[Before-and-after change records]
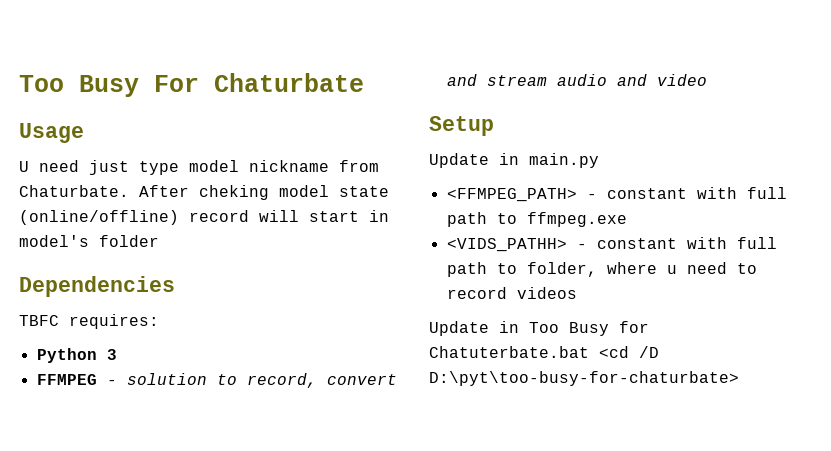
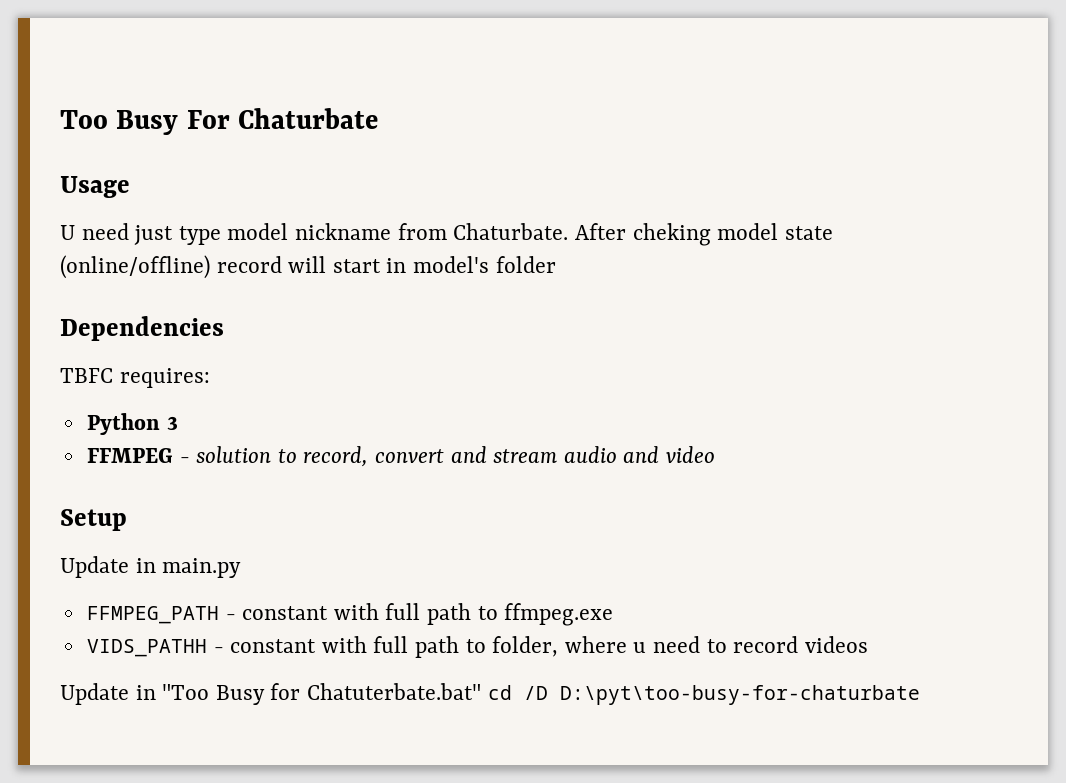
- <FFMPEG_PATH> - constant with full path to ffmpeg.exe
+ FFMPEG_PATH - constant with full path to ffmpeg.exe
- <VIDS_PATHH> - constant with full path to folder, where u need to record videos
+ VIDS_PATHH - constant with full path to folder, where u need to record videos
- Update in Too Busy for Chatuterbate.bat <cd /D D:\pyt\too-busy-for-chaturbate>
+ Update in "Too Busy for Chatuterbate.bat" cd /D D:\pyt\too-busy-for-chaturbate

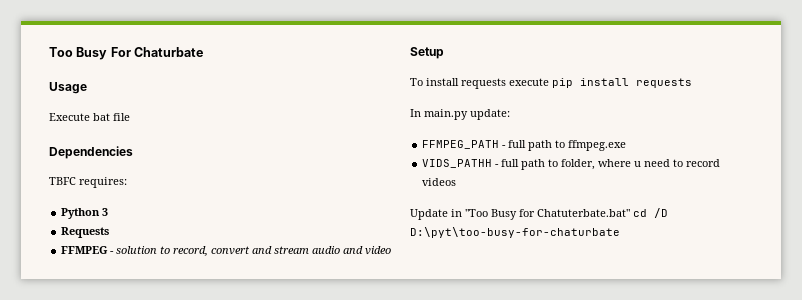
- U need just type model nickname from Chaturbate. After cheking model state (online/offline) record will start in model's folder
+ Execute bat file
+ Requests
- Update in main.py
+ To install requests execute pip install requests
+ In main.py update:
- FFMPEG_PATH - constant with full path to ffmpeg.exe
+ FFMPEG_PATH - full path to ffmpeg.exe
- VIDS_PATHH - constant with full path to folder, where u need to record videos
+ VIDS_PATHH - full path to folder, where u need to record videos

* [Task description]
What is needed is every line of the records above that contains the word "ffmpeg".

* [Exercise solution]
- <FFMPEG_PATH> - constant with full path to ffmpeg.exe
+ FFMPEG_PATH - constant with full path to ffmpeg.exe
- FFMPEG_PATH - constant with full path to ffmpeg.exe
+ FFMPEG_PATH - full path to ffmpeg.exe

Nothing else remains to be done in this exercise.